Web interface edit records

....

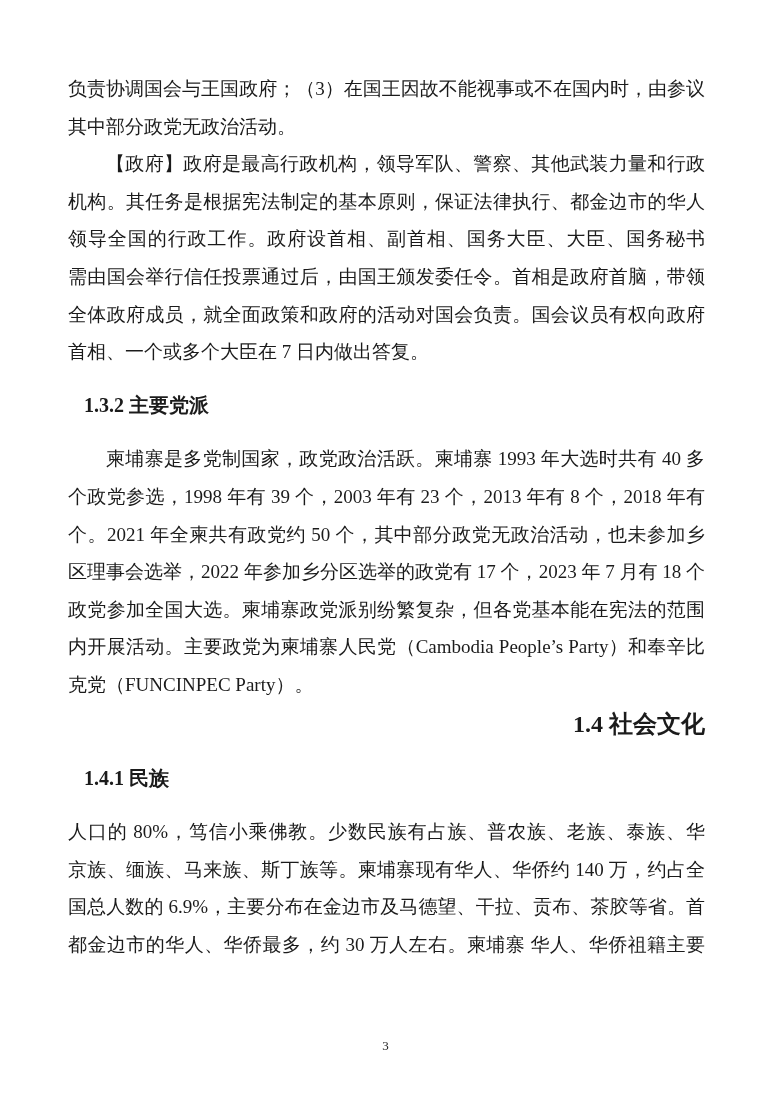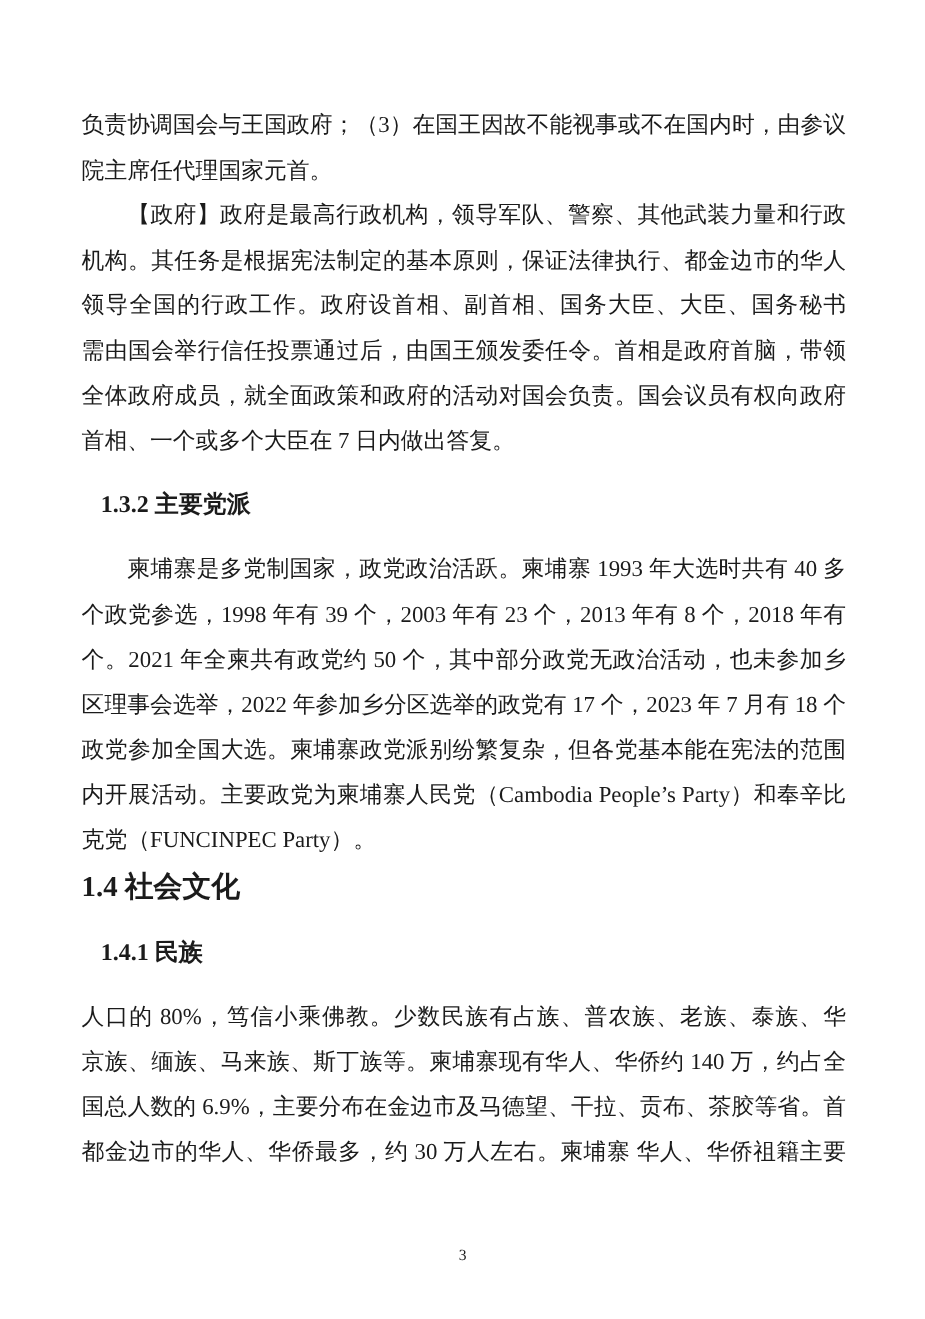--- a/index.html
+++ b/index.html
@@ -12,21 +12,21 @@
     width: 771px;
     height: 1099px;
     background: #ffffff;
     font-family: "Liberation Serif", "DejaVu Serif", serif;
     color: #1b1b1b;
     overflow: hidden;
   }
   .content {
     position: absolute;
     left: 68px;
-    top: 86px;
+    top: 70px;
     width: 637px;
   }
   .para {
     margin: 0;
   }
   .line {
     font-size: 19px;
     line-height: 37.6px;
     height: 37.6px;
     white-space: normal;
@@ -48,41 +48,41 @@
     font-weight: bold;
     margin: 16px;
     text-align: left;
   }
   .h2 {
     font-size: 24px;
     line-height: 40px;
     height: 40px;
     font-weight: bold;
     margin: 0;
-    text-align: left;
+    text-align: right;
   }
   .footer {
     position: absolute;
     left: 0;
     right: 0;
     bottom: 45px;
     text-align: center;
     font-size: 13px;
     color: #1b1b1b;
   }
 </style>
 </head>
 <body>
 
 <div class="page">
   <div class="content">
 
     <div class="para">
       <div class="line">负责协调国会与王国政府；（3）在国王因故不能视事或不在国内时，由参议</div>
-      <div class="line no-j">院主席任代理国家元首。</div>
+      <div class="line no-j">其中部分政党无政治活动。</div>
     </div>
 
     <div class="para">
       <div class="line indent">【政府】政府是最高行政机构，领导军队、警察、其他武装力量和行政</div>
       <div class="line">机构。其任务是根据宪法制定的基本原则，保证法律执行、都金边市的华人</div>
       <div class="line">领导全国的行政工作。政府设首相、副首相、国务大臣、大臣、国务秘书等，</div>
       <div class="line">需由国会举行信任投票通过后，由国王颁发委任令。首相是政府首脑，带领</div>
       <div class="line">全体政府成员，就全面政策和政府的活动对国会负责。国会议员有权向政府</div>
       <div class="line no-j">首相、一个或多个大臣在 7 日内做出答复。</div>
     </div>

....

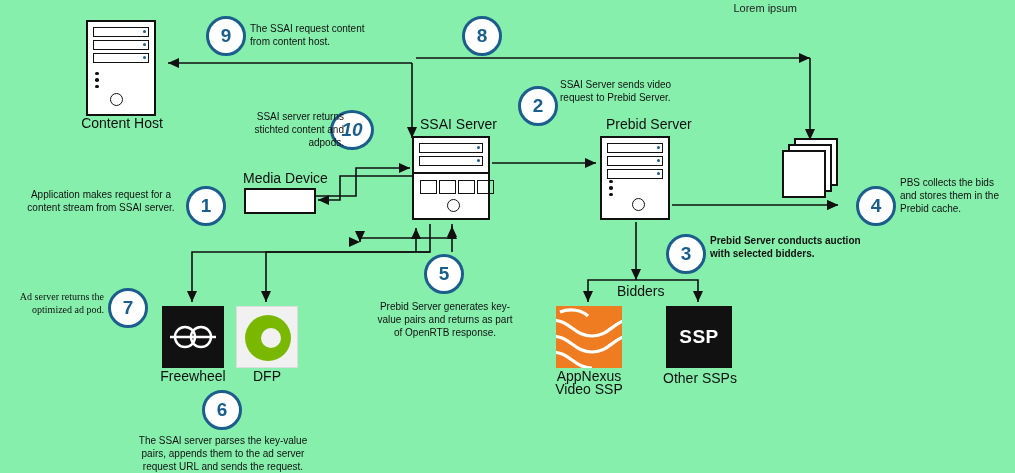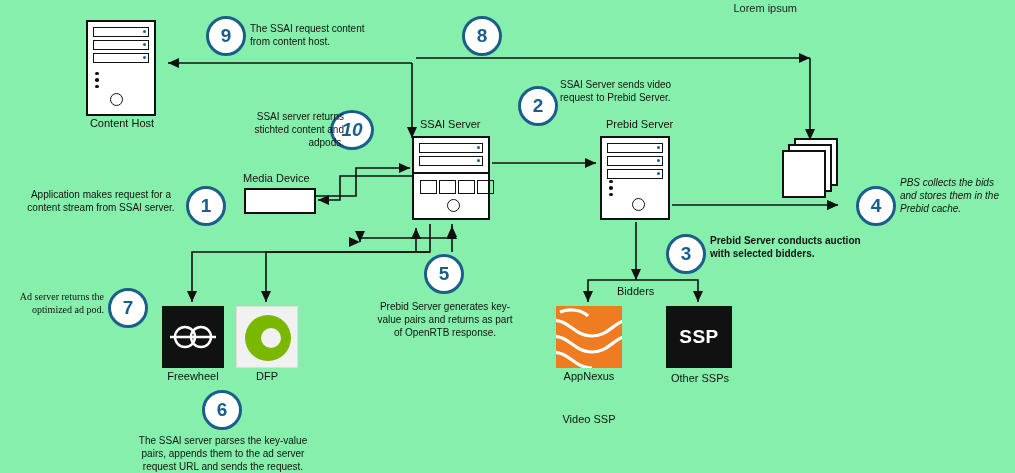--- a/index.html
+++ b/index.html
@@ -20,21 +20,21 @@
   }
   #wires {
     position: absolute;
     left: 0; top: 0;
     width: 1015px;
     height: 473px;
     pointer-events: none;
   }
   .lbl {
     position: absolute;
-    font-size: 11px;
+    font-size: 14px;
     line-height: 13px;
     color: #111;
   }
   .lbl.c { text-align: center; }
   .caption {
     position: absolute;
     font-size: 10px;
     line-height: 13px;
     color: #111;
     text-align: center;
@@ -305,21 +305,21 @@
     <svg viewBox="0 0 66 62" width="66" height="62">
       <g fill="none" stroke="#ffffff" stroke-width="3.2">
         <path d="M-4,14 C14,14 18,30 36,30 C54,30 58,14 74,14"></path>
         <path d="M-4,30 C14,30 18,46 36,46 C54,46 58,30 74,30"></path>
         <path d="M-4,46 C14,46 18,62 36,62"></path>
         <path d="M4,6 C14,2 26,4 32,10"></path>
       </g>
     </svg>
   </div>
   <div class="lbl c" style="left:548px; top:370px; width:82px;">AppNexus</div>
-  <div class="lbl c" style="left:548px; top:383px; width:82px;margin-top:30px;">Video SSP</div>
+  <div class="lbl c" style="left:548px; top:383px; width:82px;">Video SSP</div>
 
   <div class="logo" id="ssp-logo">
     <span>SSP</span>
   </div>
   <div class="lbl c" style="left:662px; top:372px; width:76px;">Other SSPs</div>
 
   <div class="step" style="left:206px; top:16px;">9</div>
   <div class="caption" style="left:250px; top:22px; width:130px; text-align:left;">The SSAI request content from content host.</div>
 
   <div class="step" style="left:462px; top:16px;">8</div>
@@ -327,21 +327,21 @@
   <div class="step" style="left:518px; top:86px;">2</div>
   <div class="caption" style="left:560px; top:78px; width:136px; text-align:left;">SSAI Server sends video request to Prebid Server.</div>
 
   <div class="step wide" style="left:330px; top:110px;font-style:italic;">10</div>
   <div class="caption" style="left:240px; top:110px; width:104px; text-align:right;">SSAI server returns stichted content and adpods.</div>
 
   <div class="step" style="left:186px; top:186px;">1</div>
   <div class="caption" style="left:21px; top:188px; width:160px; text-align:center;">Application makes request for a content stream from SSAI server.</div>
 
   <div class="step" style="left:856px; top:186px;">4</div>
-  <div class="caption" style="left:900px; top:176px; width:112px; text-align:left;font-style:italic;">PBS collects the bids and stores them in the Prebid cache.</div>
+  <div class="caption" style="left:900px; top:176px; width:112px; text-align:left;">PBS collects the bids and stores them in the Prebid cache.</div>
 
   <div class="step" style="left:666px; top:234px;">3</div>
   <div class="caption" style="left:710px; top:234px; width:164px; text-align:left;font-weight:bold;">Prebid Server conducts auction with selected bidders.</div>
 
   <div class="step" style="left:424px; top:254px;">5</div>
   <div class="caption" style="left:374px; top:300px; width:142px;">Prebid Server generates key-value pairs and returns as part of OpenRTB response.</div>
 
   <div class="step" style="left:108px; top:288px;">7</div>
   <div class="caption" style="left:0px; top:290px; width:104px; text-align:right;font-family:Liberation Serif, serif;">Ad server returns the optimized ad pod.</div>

....

Exercise directions:
The word "step" appears in some of the lines above. Copy those lines.

Written response:
   <div class="step" style="left:206px; top:16px;">9</div>
   <div class="step" style="left:462px; top:16px;">8</div>
   <div class="step" style="left:518px; top:86px;">2</div>
   <div class="step wide" style="left:330px; top:110px;font-style:italic;">10</div>
   <div class="step" style="left:186px; top:186px;">1</div>
   <div class="step" style="left:856px; top:186px;">4</div>
   <div class="step" style="left:666px; top:234px;">3</div>
   <div class="step" style="left:424px; top:254px;">5</div>
   <div class="step" style="left:108px; top:288px;">7</div>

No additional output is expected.